No, these protesters are not paid by George Soros—something far greater was motivating their activism. Some of the groups organizing protests did in fact receive money from him—we can’t know about Demand Justice, because it doesn’t disclose its donors—just as activist groups supporting Kavanaugh have received much, much more money from wealthy donors whose identities we may never know. These groups might set up a Facebook event inviting people to show up at a time and place and hand out pre-printed singed, but money can’t replicate the rage and utter dismay at what’s happening that got them out of bed and to the Hill today.

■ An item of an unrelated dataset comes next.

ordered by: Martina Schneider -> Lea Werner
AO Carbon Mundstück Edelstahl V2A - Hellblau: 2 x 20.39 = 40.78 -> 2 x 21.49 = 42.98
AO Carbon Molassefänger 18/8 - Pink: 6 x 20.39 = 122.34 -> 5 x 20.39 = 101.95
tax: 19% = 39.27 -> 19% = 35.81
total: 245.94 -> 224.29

The notion of “paid protesters” will stick around like gum on a shoe for the rest of this horrid presidency, if not longer. It is a perfect right-wing fever swamp response to a swell of mass public protest of Trump, a conspiracy theory with the same common thread as the concept of “crisis actors.” It allows Trump and his supporters to dismiss and explain away the staggering number of people who will physically go and protest this administration. But it’s especially convenient—not to mention cruel—to do it on this issue, particularly when it’s directed at the brave sexual assault survivors who confronted GOP senators in their elevator safe spaces.

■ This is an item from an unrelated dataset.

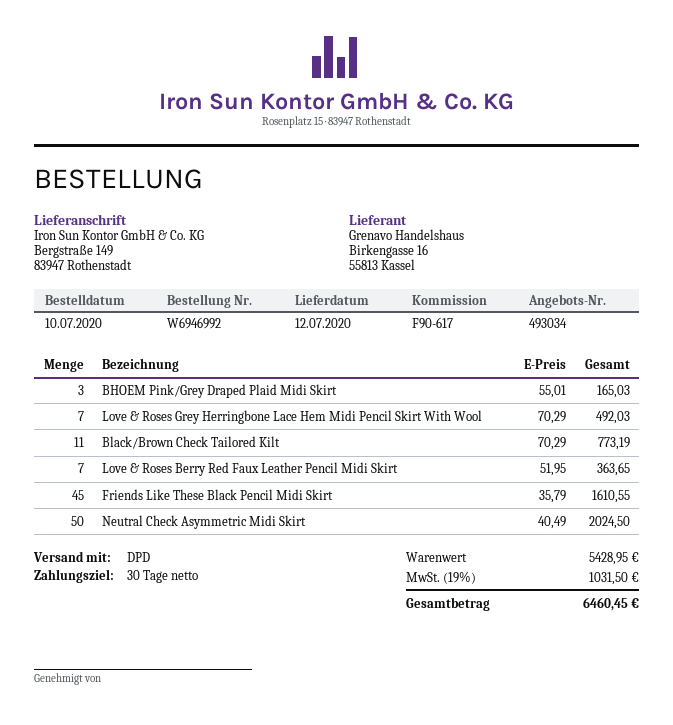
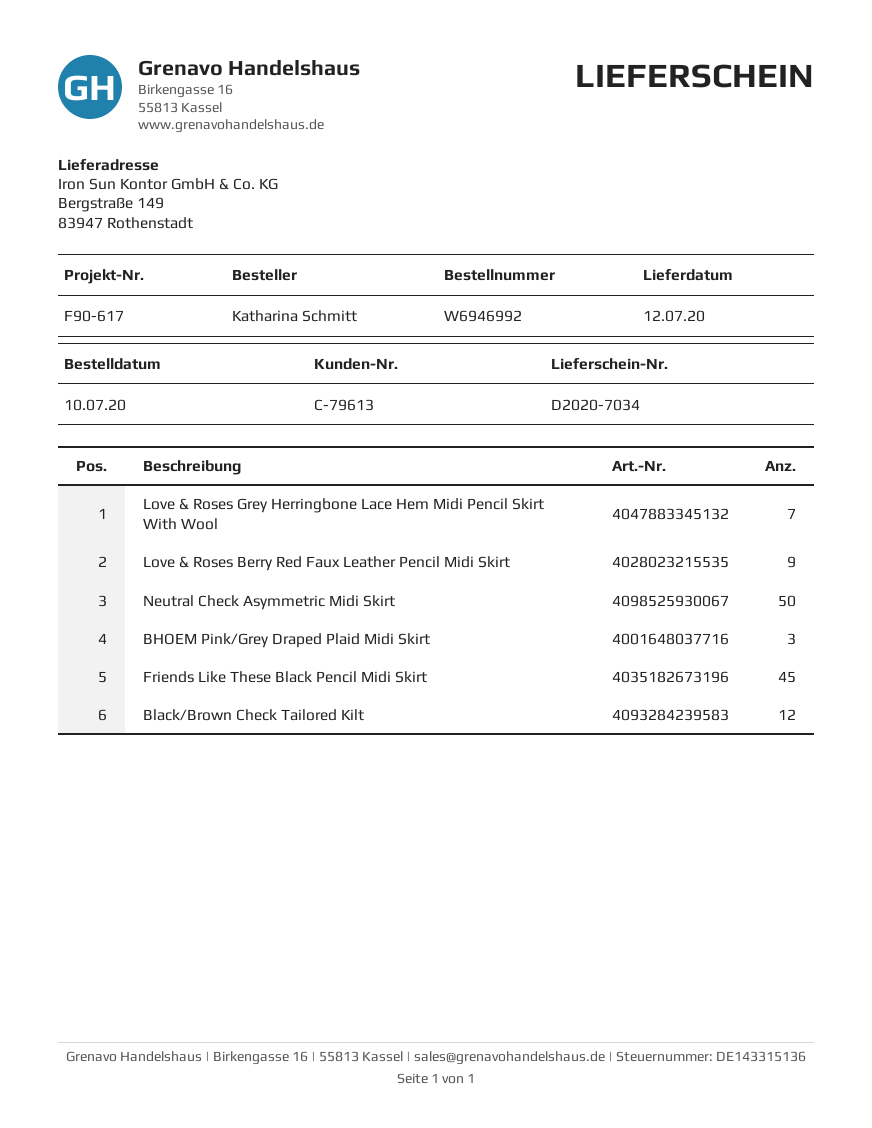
Black/Brown Check Tailored Kilt: 11 -> 12
Love & Roses Berry Red Faux Leather Pencil Midi Skirt: 7 -> 9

The whole push to confirm Kavanaugh is centered on denying women’s experiences—three women, in particular—and women who know why survivors don’t report, why traumatic memories are fuzzy, why it’s utterly insane to think Ford would get anything out of making this up. To confirm Kavanaugh, these old fuckers have to dismiss Ford’s testimony and roundly ignore the collective roar of women backing her up. A reasonable, if demonstratively craven, person could point to lapses in Ford’s memory about a deeply traumatic event that happened more than three decades as reasons why they don’t believe her. But how do you address these protesters?

You can call them paid protesters; you can call them bullies or lie about them being violent, whatever you like. It’ll please your rabid, cruel base. But you can’t stop all these women from being mad as hell—and you can’t stop them voting.